* **TASK DESCRIPTION**:
Reproduce verbatim all of the data given below, but do not carry over the images.

(Before and after images)
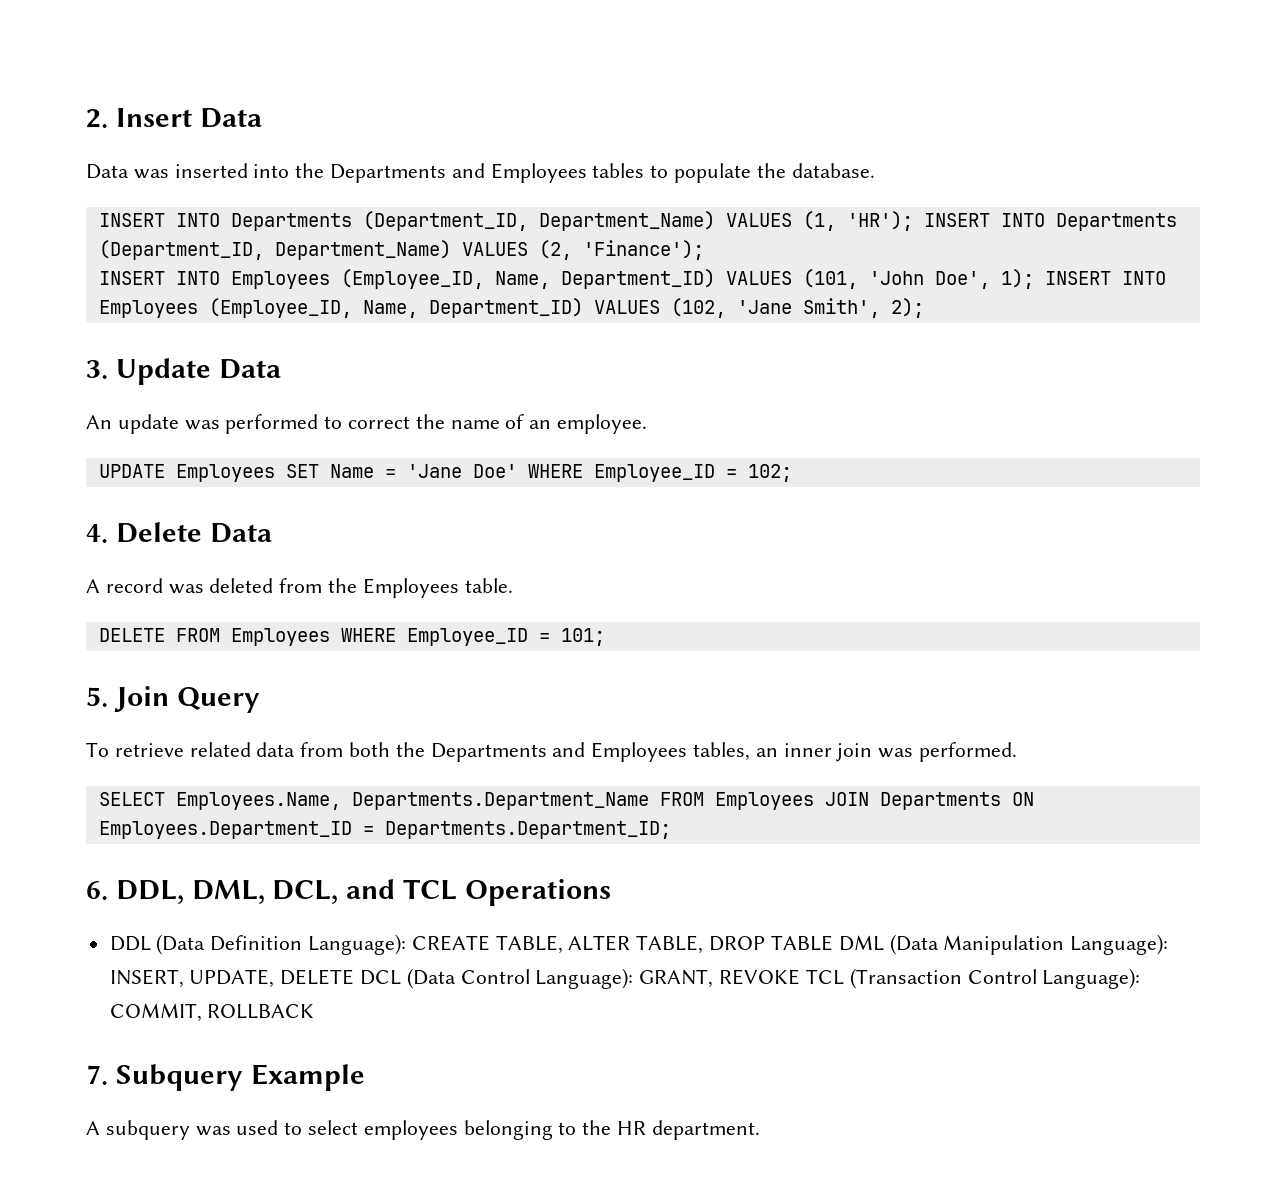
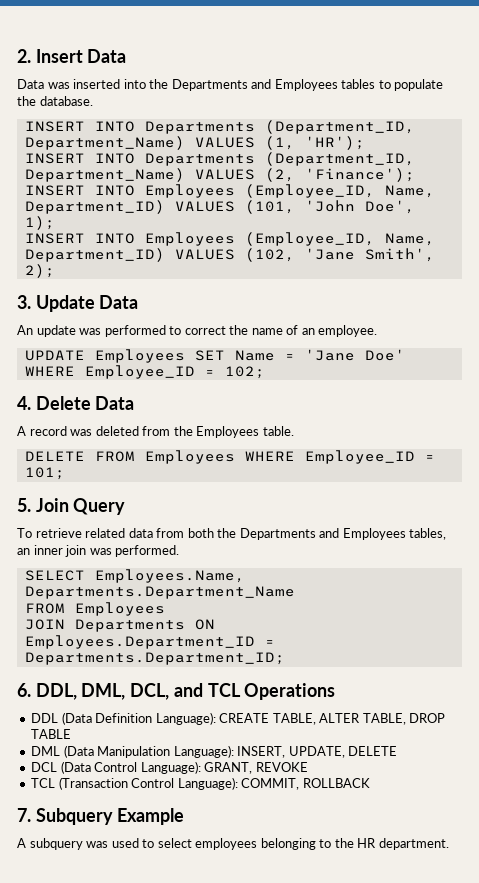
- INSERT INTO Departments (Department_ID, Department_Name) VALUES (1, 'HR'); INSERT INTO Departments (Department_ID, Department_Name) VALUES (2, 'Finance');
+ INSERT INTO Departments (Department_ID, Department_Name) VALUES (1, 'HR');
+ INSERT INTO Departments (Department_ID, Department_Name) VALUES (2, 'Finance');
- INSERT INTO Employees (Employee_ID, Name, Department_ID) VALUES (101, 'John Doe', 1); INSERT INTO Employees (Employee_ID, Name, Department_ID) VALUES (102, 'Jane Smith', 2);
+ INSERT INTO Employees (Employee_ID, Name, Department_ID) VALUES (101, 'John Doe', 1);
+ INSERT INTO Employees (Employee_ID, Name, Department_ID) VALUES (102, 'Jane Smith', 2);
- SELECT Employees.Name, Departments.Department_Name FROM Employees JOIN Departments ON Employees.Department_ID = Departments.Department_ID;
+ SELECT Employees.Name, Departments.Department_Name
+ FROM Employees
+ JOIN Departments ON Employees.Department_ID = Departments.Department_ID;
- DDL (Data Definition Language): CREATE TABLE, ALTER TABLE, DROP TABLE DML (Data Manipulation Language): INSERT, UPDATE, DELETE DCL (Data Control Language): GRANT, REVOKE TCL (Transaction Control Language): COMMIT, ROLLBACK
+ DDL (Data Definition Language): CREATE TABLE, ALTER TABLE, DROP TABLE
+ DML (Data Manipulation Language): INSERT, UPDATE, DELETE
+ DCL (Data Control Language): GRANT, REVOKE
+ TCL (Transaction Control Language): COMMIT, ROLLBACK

* **WORKED SOLUTION**:
- INSERT INTO Departments (Department_ID, Department_Name) VALUES (1, 'HR'); INSERT INTO Departments (Department_ID, Department_Name) VALUES (2, 'Finance');
+ INSERT INTO Departments (Department_ID, Department_Name) VALUES (1, 'HR');
+ INSERT INTO Departments (Department_ID, Department_Name) VALUES (2, 'Finance');
- INSERT INTO Employees (Employee_ID, Name, Department_ID) VALUES (101, 'John Doe', 1); INSERT INTO Employees (Employee_ID, Name, Department_ID) VALUES (102, 'Jane Smith', 2);
+ INSERT INTO Employees (Employee_ID, Name, Department_ID) VALUES (101, 'John Doe', 1);
+ INSERT INTO Employees (Employee_ID, Name, Department_ID) VALUES (102, 'Jane Smith', 2);
- SELECT Employees.Name, Departments.Department_Name FROM Employees JOIN Departments ON Employees.Department_ID = Departments.Department_ID;
+ SELECT Employees.Name, Departments.Department_Name
+ FROM Employees
+ JOIN Departments ON Employees.Department_ID = Departments.Department_ID;
- DDL (Data Definition Language): CREATE TABLE, ALTER TABLE, DROP TABLE DML (Data Manipulation Language): INSERT, UPDATE, DELETE DCL (Data Control Language): GRANT, REVOKE TCL (Transaction Control Language): COMMIT, ROLLBACK
+ DDL (Data Definition Language): CREATE TABLE, ALTER TABLE, DROP TABLE
+ DML (Data Manipulation Language): INSERT, UPDATE, DELETE
+ DCL (Data Control Language): GRANT, REVOKE
+ TCL (Transaction Control Language): COMMIT, ROLLBACK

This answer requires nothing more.